I agree that _vannacht_ could cause confusion, however, I intended the word in the context as specified in the topic.

In Holland, the period when adults usually sleep is de _nacht_, not de _avond_.


----------



## Kayla321

Though the sentence is essentially correct, I would never say it like that. I think I would choose _Ik kon niet in slaap komen vannacht/gister(avond)_.


----------



## ThomasK

Or: ik kon de slaap niet vatten (_ik kon niet in slaap raken_ --- maar dat is misschien te Vlaams...)


----------



## Peterdg

ThomasK said:


> Or: ik kon de slaap niet vatten (_ik kon niet in slaap raken_ --- maar dat is misschien te Vlaams...)


Thomas,

Is er iemand die "ik kon de slaap niet vatten" ook echt zou zeggen?
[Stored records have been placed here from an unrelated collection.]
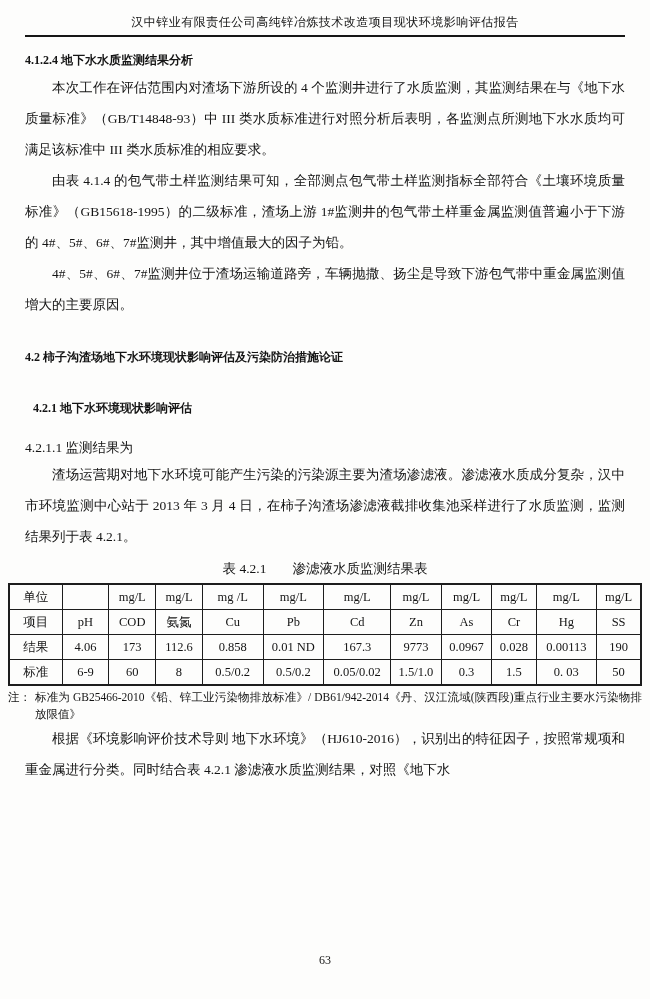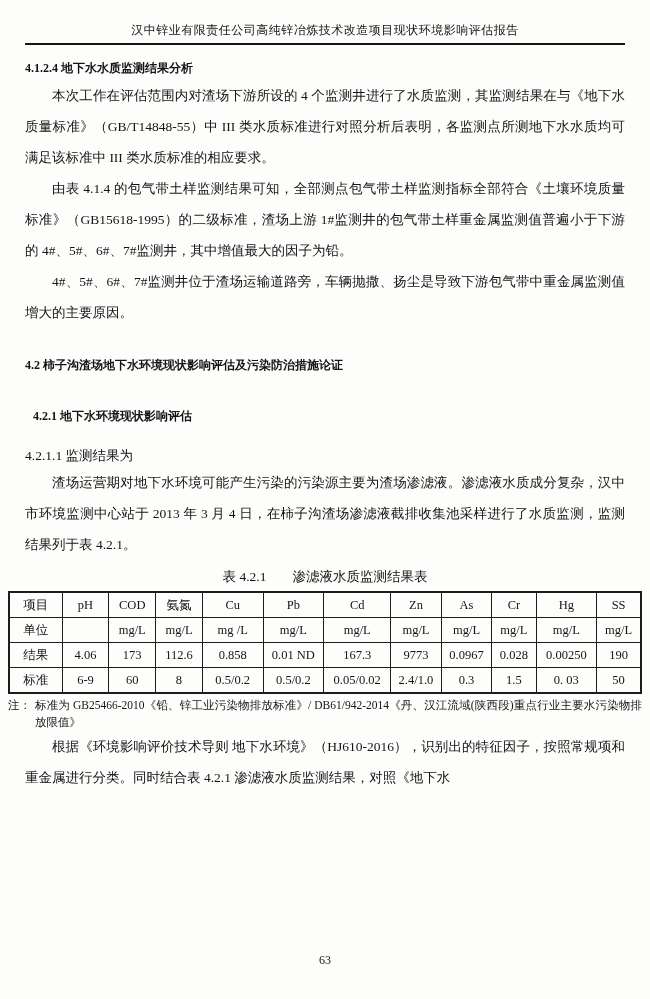--- a/index.html
+++ b/index.html
@@ -11,7 +11,7 @@
     position: relative;
     overflow: hidden;
   }
-  .page { padding: 23px 25px 0 25px; }
+  .page { padding: 15px 25px 0 25px; }
 
   .doc-header {
     text-align: center;

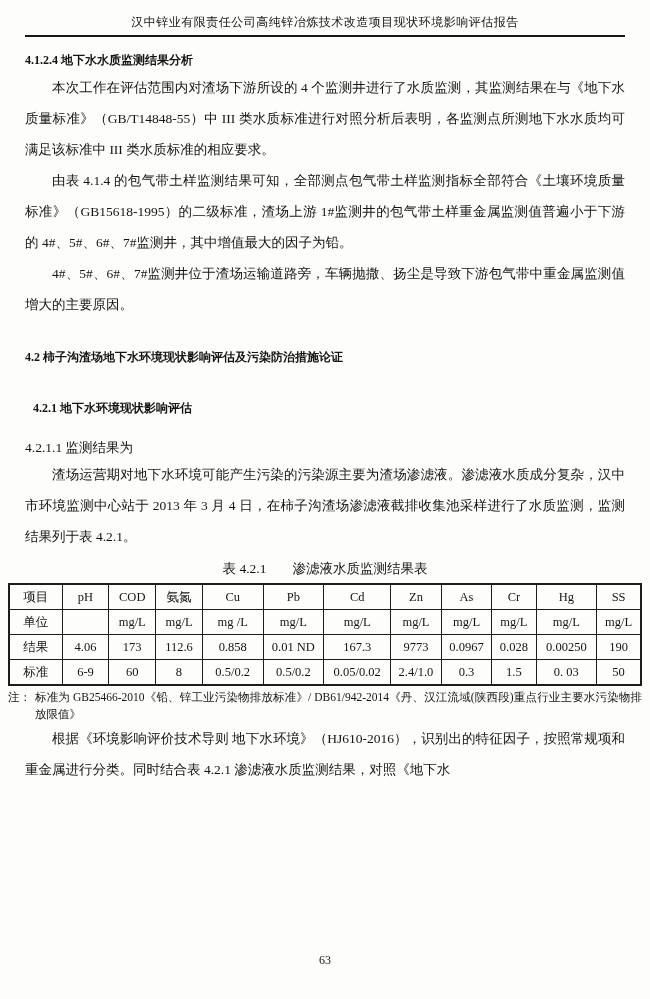--- a/index.html
+++ b/index.html
@@ -120,7 +120,7 @@
 
   <div class="h3" id="heading-4124">4.1.2.4 地下水水质监测结果分析</div>
 
-  <p class="para" id="para-1">本次工作在评估范围内对渣场下游所设的 4 个监测井进行了水质监测，其监测结果在与《地下水质量标准》（GB/T14848-55）中 III 类水质标准进行对照分析后表明，各监测点所测地下水水质均可满足该标准中 III 类水质标准的相应要求。</p>
+  <p class="para" id="para-1">本次工作在评估范围内对渣场下游所设的 4 个监测井进行了水质监测，其监测结果在与《地下水质量标准》（GB/T14848-93）中 III 类水质标准进行对照分析后表明，各监测点所测地下水水质均可满足该标准中 III 类水质标准的相应要求。</p>
 
 
   <p class="para" id="para-2">由表 4.1.4 的包气带土样监测结果可知，全部测点包气带土样监测指标全部符合《土壤环境质量标准》（GB15618-1995）的二级标准，渣场上游 1#监测井的包气带土样重金属监测值普遍小于下游的 4#、5#、6#、7#监测井，其中增值最大的因子为铅。</p>

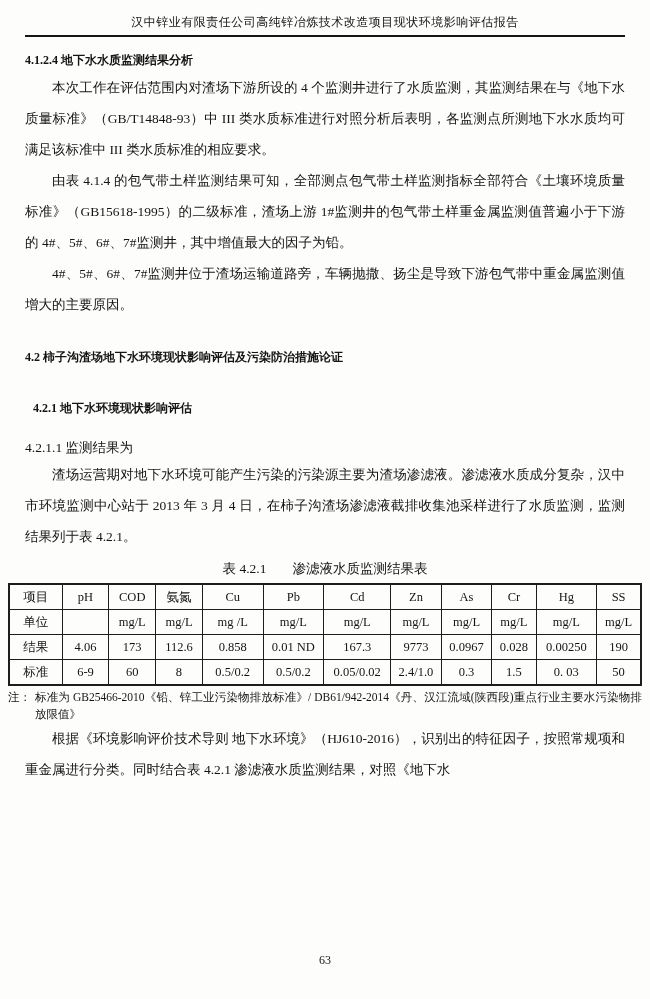--- a/index.html
+++ b/index.html
@@ -157,6 +157,20 @@
       </colgroup>
       <tbody>
         <tr>
+          <td>单位</td>
+          <td></td>
+          <td>mg/L</td>
+          <td>mg/L</td>
+          <td>mg /L</td>
+          <td>mg/L</td>
+          <td>mg/L</td>
+          <td>mg/L</td>
+          <td>mg/L</td>
+          <td>mg/L</td>
+          <td>mg/L</td>
+          <td>mg/L</td>
+        </tr>
+        <tr>
           <td>项目</td>
           <td>pH</td>
           <td>COD</td>
@@ -171,20 +185,6 @@
           <td>SS</td>
         </tr>
         <tr>
-          <td>单位</td>
-          <td></td>
-          <td>mg/L</td>
-          <td>mg/L</td>
-          <td>mg /L</td>
-          <td>mg/L</td>
-          <td>mg/L</td>
-          <td>mg/L</td>
-          <td>mg/L</td>
-          <td>mg/L</td>
-          <td>mg/L</td>
-          <td>mg/L</td>
-        </tr>
-        <tr>
           <td>结果</td>
           <td>4.06</td>
           <td>173</td>

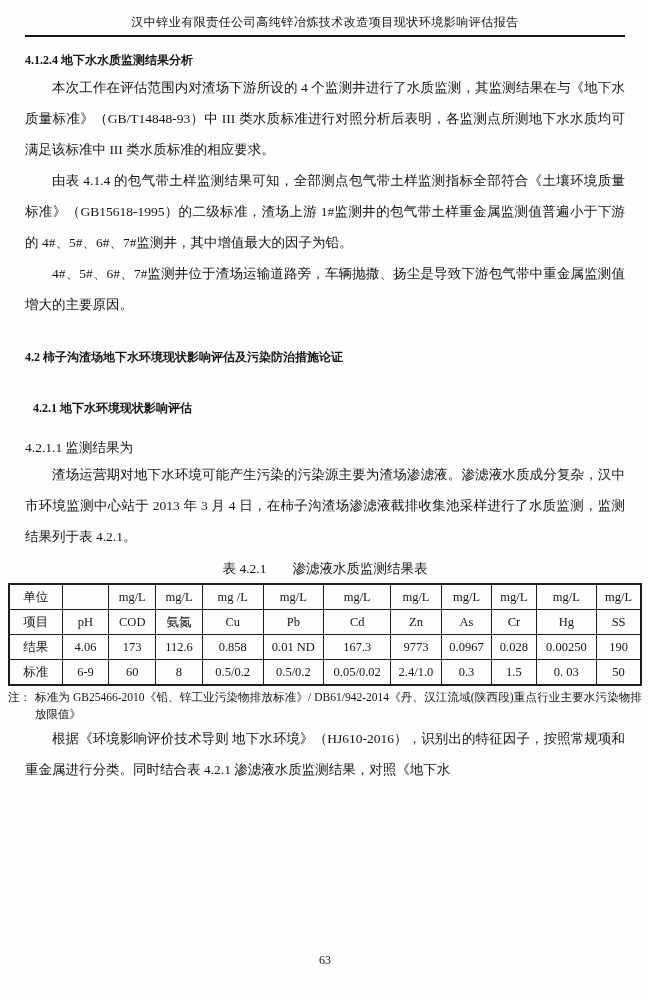--- a/index.html
+++ b/index.html
@@ -195,7 +195,7 @@
           <td>9773</td>
           <td>0.0967</td>
           <td>0.028</td>
-          <td>0.00250</td>
+          <td>0.00113</td>
           <td>190</td>
         </tr>
         <tr>

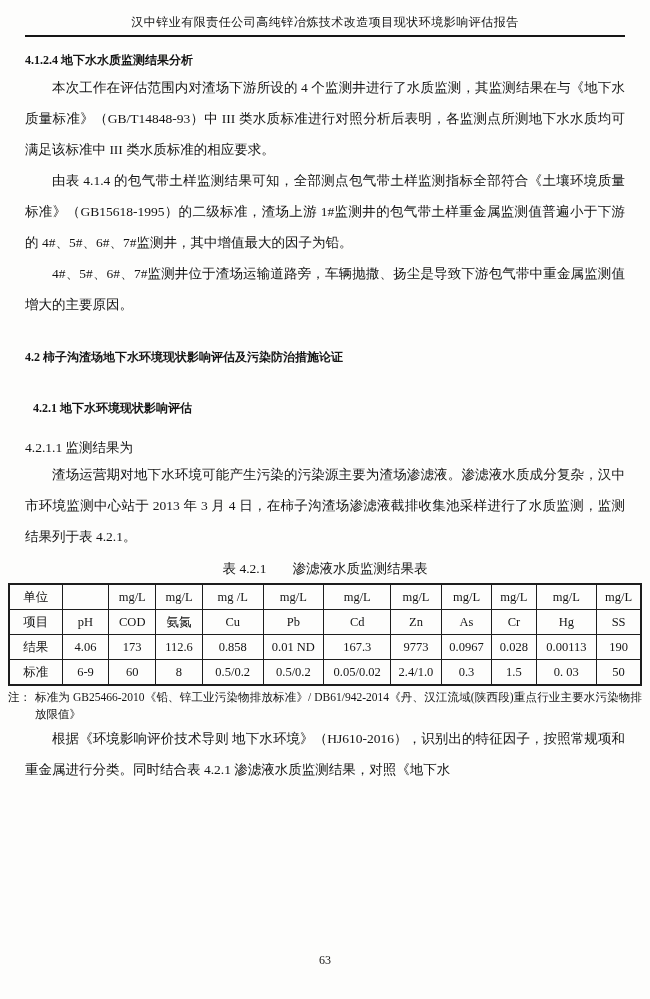--- a/index.html
+++ b/index.html
@@ -206,7 +206,7 @@
           <td>0.5/0.2</td>
           <td>0.5/0.2</td>
           <td>0.05/0.02</td>
-          <td>2.4/1.0</td>
+          <td>1.5/1.0</td>
           <td>0.3</td>
           <td>1.5</td>
           <td>0. 03</td>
Misschien in Nederland (¿?) of op TV maar hier heb ik het nog nooit spontaan gehoord. Ik vermoed eigenlijk dat het "boekennederlands" is.

Wij zouden hier zeggen: "Ik geraakte gisteravond niet in slaap".


----------



## Brownpaperbag

I guess most common in Holland is to say "ik kon niet slapen vannacht".


----------



## ThomasK

Well, "De slaap niet vatten" : boeken-Nederlands vind ik wat te negatief, maar wel inderdaad een wat formeel register, maar toch ongebruikelijk, vind ik.


----------



## ThomasK

Brownpaperbag said:


> I guess most common in Holland is to say "ik kon niet slapen vannacht".


 
I beg to disagree though: "I could not fall asleep" implies, I think, that it took a long while before one was able to start sleeping, but it need not imply, does it, that one does not sleep at all. In some cases the two meanings can come close to another, I agree.


----------



## Brownpaperbag

ThomasK said:


> I beg to disagree though: "I could not fall asleep" implies, I think, that it took a long while before one was able to start sleeping, but it need not imply, does it, that one does not sleep at all. In some cases the two meanings can come close to another, I agree.


 
The two meanings come close indeed. Saying "ik kon niet slapen" in Dutch doesn't mean that one didnìt sleep at all. Itìs pretty rare one goes to sleep and doesn't sleep at all. So saying "ik kon niet slapen" means automatically " it took a while..".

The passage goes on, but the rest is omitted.